GAN You Hear Me? Reclaiming Unconditional Speech Synthesis from Diffusion Models

During November 2022, PhD student, Matthew Baas and Professor Herman Kamper, both from the Department Electrical and Electronic Engineering at Stellenbosch University implemented a Generative Adversarial Network (GAN) for unconditional speech synthesis calling it AudioStyleGAN (ASGAN). 

The model is designed to learn from disentangled latent space without any additional training in a zero-shot fashion. According to the tests, ASGAN outperformed existing diffusion and autoregressive models. 

What is ASGAN?

ASGAN is a type of GAN used to generate realistic-sounding audio clips. The ASGAN architecture is similar to that of a traditional GAN, with two main components: a generator and a discriminator. The generator is responsible for creating the synthetic audio clips, while the discriminator tries to distinguish between real and fake audio clips. 

In order for the ASGAN to generate realistic-sounding audio, it must first learn the distribution of real-world audio. To do this, the ASGAN is trained on a dataset of real-world audio clips. Once the ASGAN has learned the distribution of real-world audio, it can then generate synthetic audio clips that sound realistic. The ASGAN has been shown to be effective at generating realistic-sounding audio clips, and it has potential applications in speech synthesis and music generation.

Figure 1: The ASGAN generator (left) and discriminator (right).

Research proposition and findings

The researchers proposed ASGAN, a new GAN for unconditional speech synthesis. As in the StyleGAN family of image synthesis models, ASGAN maps sampled noise to a disentangled latent vector which is then mapped to a sequence of audio features so that signal aliasing is suppressed at every layer. To successfully train ASGAN,  a number of new techniques, including a modification to adaptive discriminator augmentation to probabilistically skip discriminator updates, were introduced. 
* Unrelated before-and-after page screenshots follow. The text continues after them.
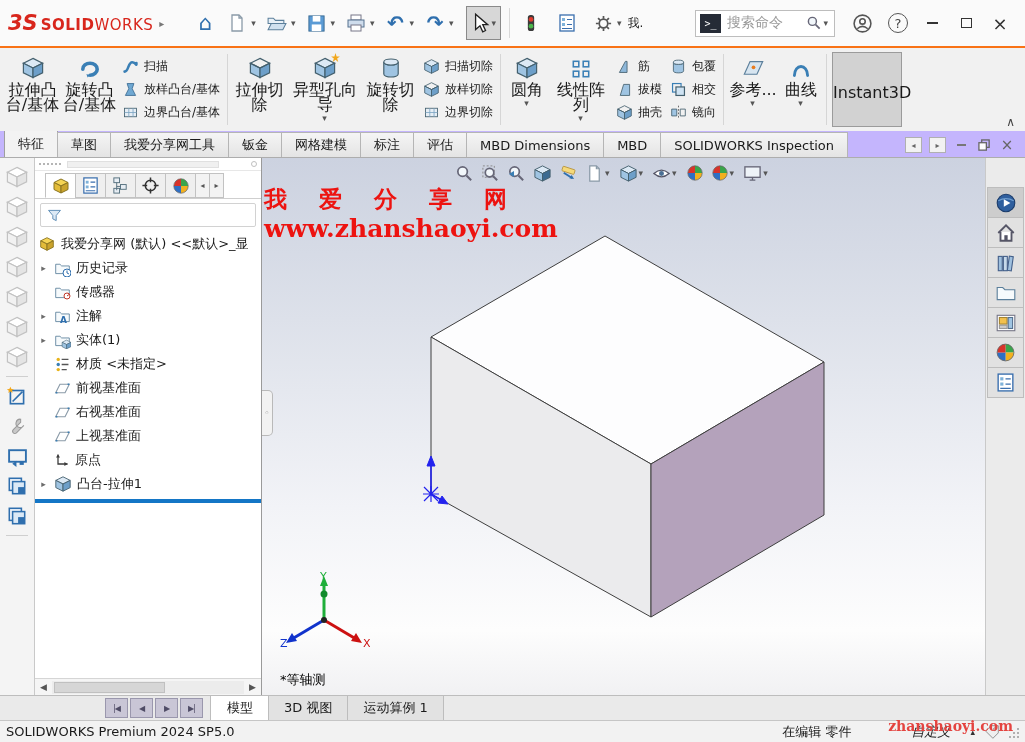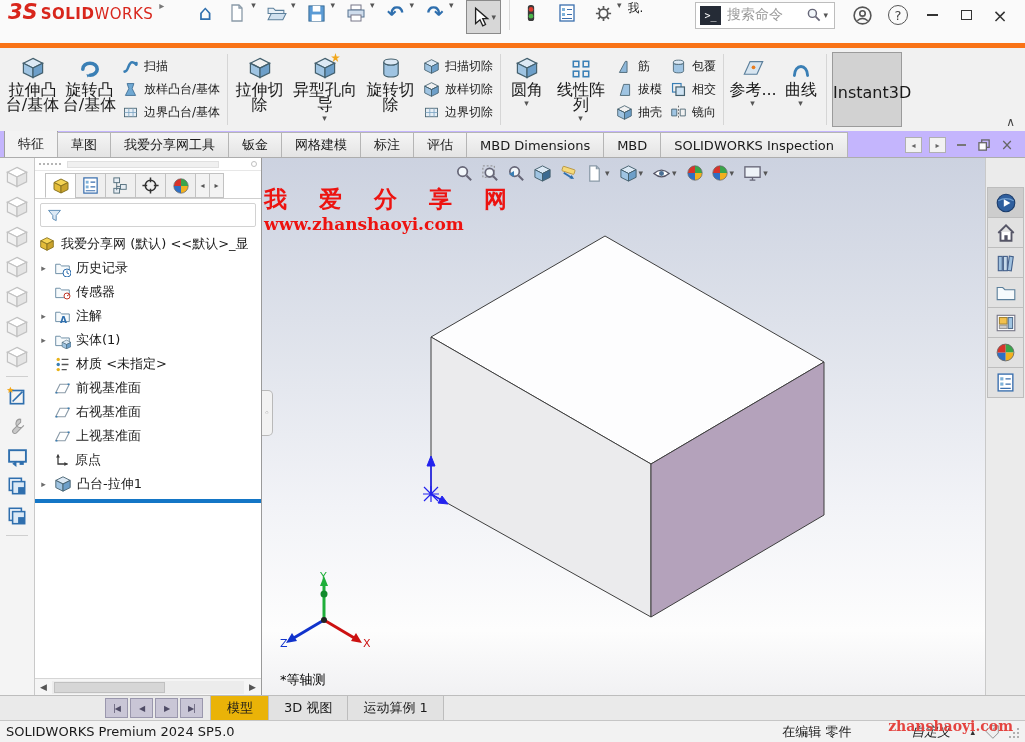"3S" .titlebar { align-items: flex-start -> center; border-bottom: 5px solid #f97316 -> 2px solid #f97316 }
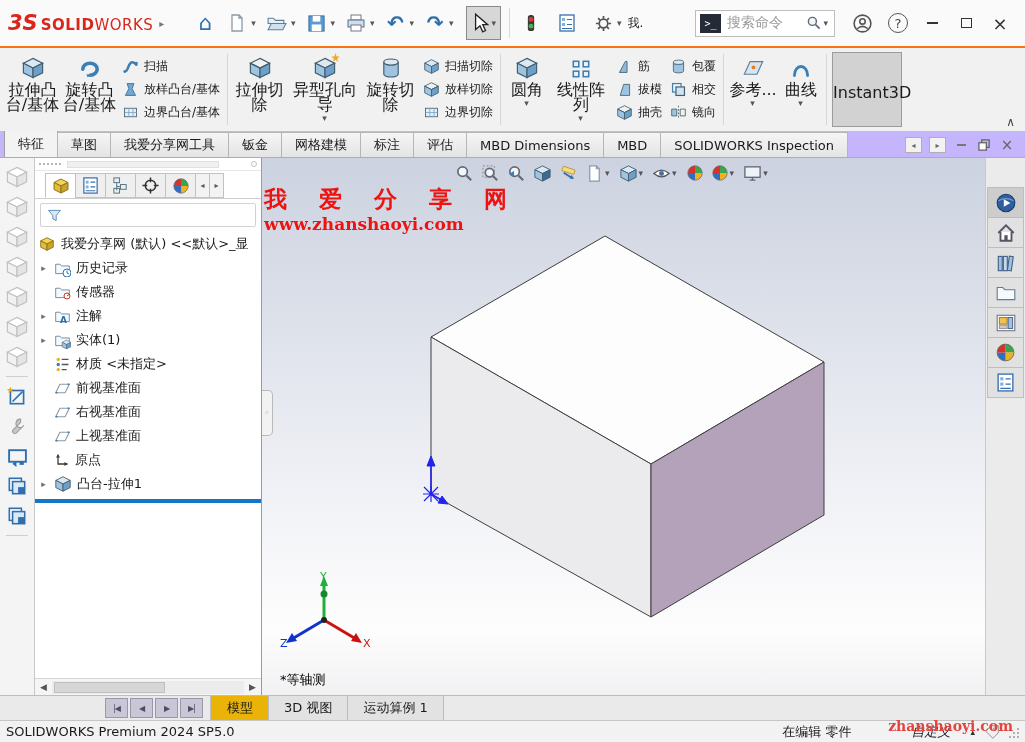"www.zhanshaoyi.com" .wm2 { font-size: 17px -> 25px }
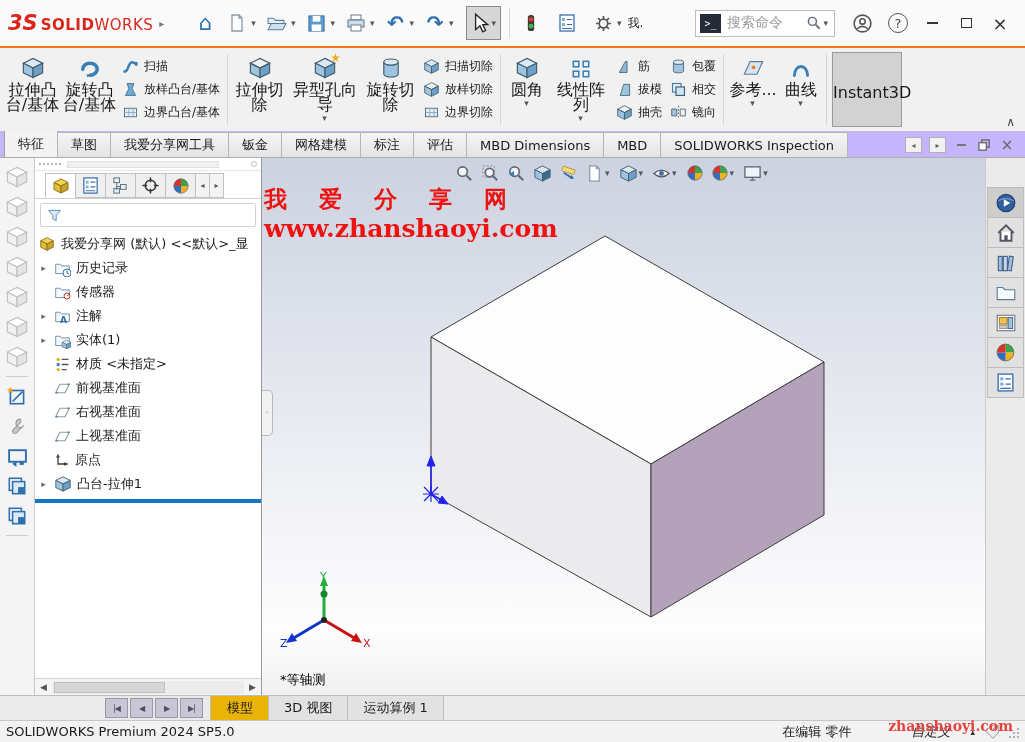"模型" .btab.active { background: #eab308 -> #ffffff }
ASGAN achieved state-of-the-art results in unconditional speech synthesis on the Google Speech Commands dataset. It is also substantially faster than the top-performing diffusion models. Through a design that encourages disentanglement, ASGAN can perform voice conversion and speech editing without being explicitly trained to do so. ASGAN demonstrates that GANs are still highly competitive with diffusion models. Code, models, samples: https://github.com/RF5/simple-asgan/ 

Limitations and the way forward

One major limitation of the work described in this article is scale: once trained, ASGAN can only generate utterances of a fixed length, and the model struggles to generate coherent full sentences on datasets with longer utterances (a limitation shared by existing unconditional synthesis models). 

Future work will aim to address this shortcoming by considering which aspects of ASGAN can be simplified or removed to improve scaling. It will also perform more thorough subjective evaluations to quantify how ASGAN performs on unseen tasks.